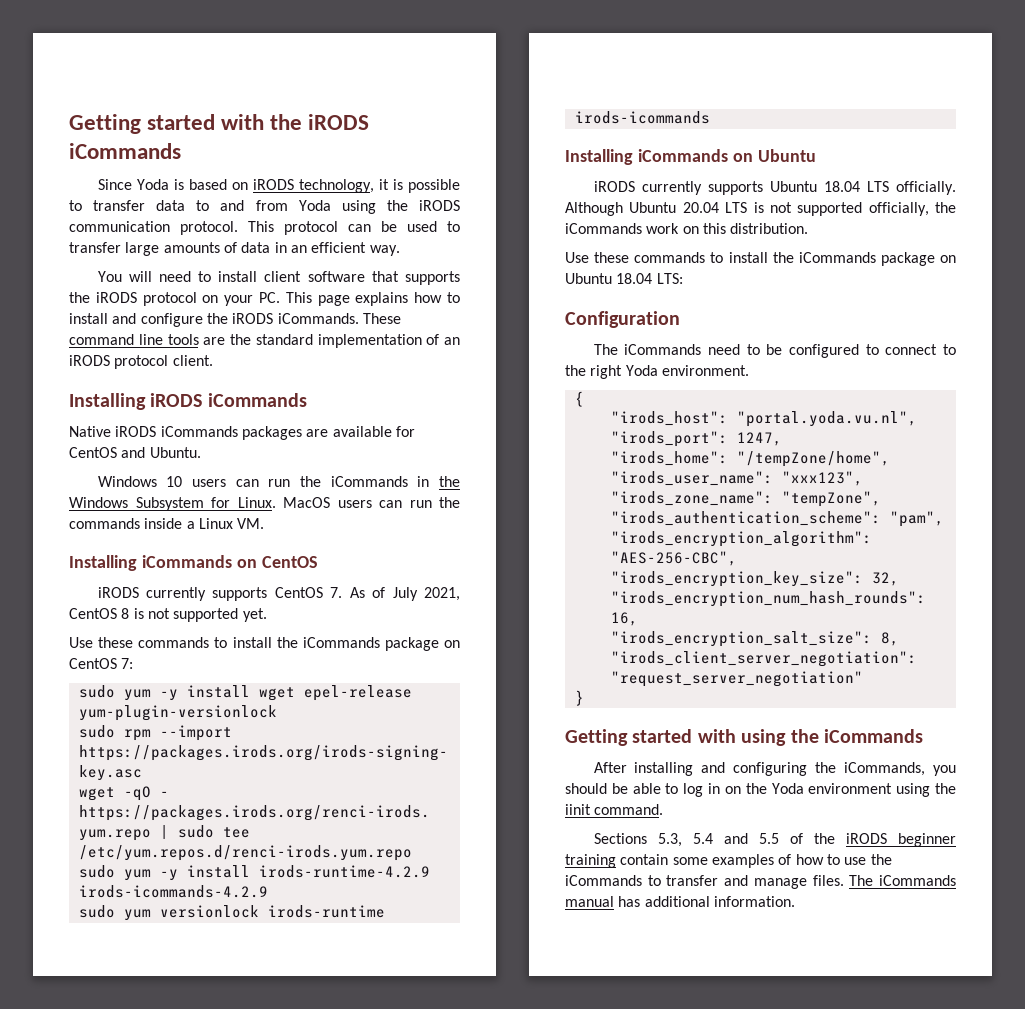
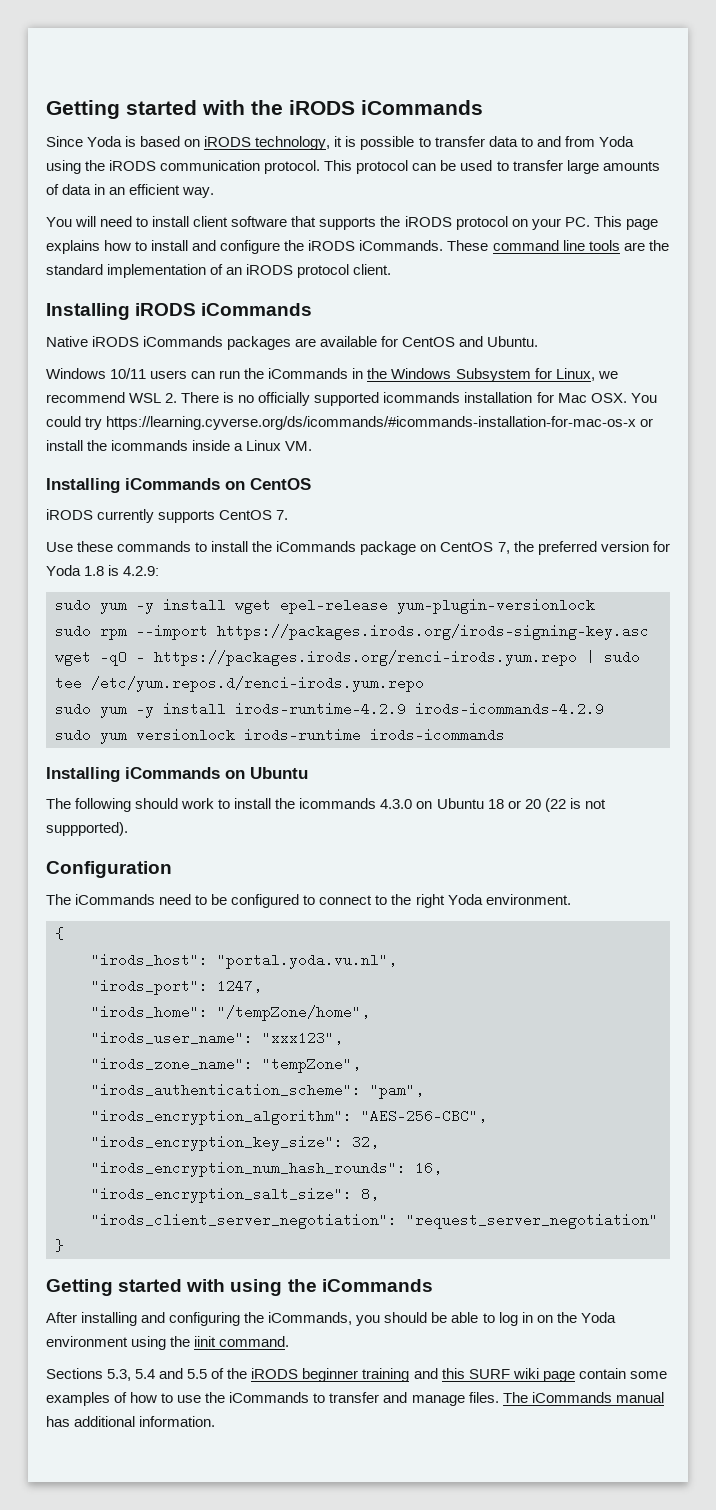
[166,476,183,487] 10 -> [110,368,147,379] 10/11
[237,497,460,508] [69,518,140,529] Linux. MacOS users can run the commands -> [555,368,618,381] [46,392,657,406] [46,416,654,430] [46,440,189,451] Linux, we recommend WSL 2. There is no officially supported icommands installation for Mac OSX. You could try https://learning.cyverse.org/ds/icommands/#icommands-installation-for-mac-os-x or install the icommands
[349,587,461,601] [69,608,267,622] As of July 2021, CentOS 8 is not supported yet. -> (289, 515) none
[121,658,134,669] 7: -> [497,541,670,555] [46,565,160,576] 7, the preferred version for Yoda 1.8 is 4.2.9:
[593,181,956,195] [565,202,956,216] [565,223,809,234] [565,252,956,266] [565,273,683,284] iRODS currently supports Ubuntu 18.04 LTS officially. Although Ubuntu 20.04 LTS is not supported officially, the iCommands work on this distribution. // Use these commands to install the iCommands package on Ubuntu 18.04 LTS: -> [46,798,606,812] [46,822,128,836] The following should work to install the icommands 4.3.0 on Ubuntu 18 or 20 (22 is not suppported).
(616, 861) none -> [413,1368,575,1382] and this SURF wiki page

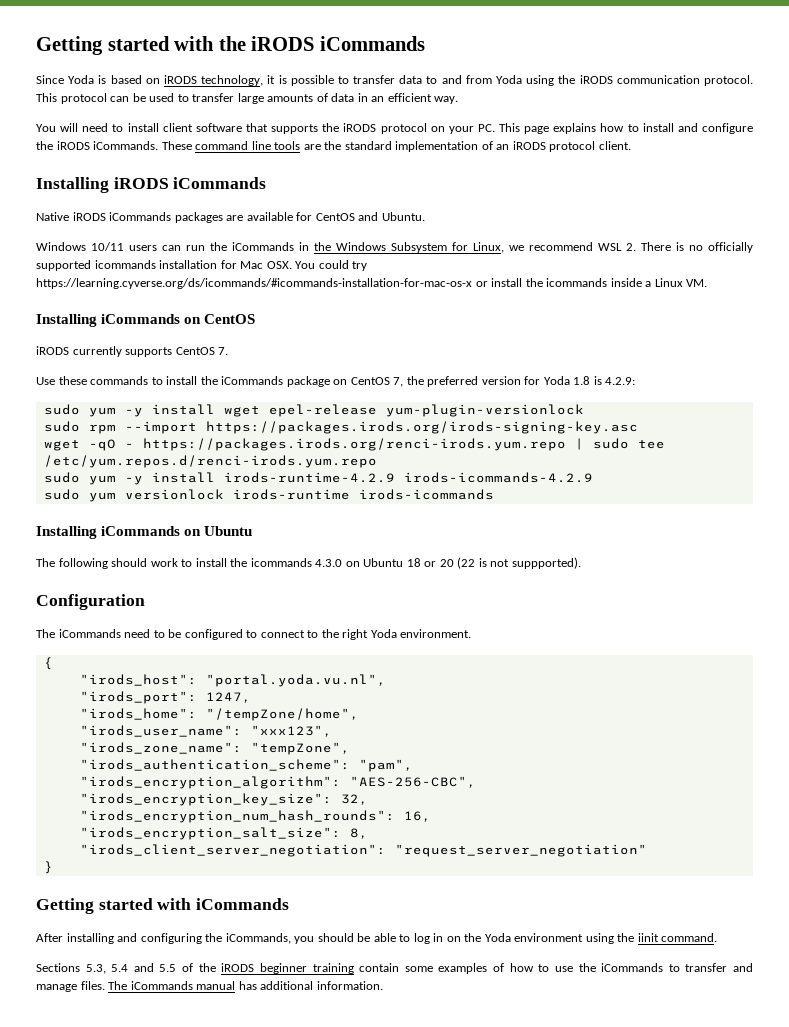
[230,1279,317,1296] using the -> (192, 904) none
[413,1368,575,1382] and this SURF wiki page -> (354, 968) none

PROBLEM STATEMENT: Return the full material word for word. Do not include the pictures.

EXERCISE RESULT:
[166,476,183,487] 10 -> [110,368,147,379] 10/11
[237,497,460,508] [69,518,140,529] Linux. MacOS users can run the commands -> [555,368,618,381] [46,392,657,406] [46,416,654,430] [46,440,189,451] Linux, we recommend WSL 2. There is no officially supported icommands installation for Mac OSX. You could try https://learning.cyverse.org/ds/icommands/#icommands-installation-for-mac-os-x or install the icommands
[349,587,461,601] [69,608,267,622] As of July 2021, CentOS 8 is not supported yet. -> (289, 515) none
[121,658,134,669] 7: -> [497,541,670,555] [46,565,160,576] 7, the preferred version for Yoda 1.8 is 4.2.9:
[593,181,956,195] [565,202,956,216] [565,223,809,234] [565,252,956,266] [565,273,683,284] iRODS currently supports Ubuntu 18.04 LTS officially. Although Ubuntu 20.04 LTS is not supported officially, the iCommands work on this distribution. // Use these commands to install the iCommands package on Ubuntu 18.04 LTS: -> [46,798,606,812] [46,822,128,836] The following should work to install the icommands 4.3.0 on Ubuntu 18 or 20 (22 is not suppported).
(616, 861) none -> [413,1368,575,1382] and this SURF wiki page

[230,1279,317,1296] using the -> (192, 904) none
[413,1368,575,1382] and this SURF wiki page -> (354, 968) none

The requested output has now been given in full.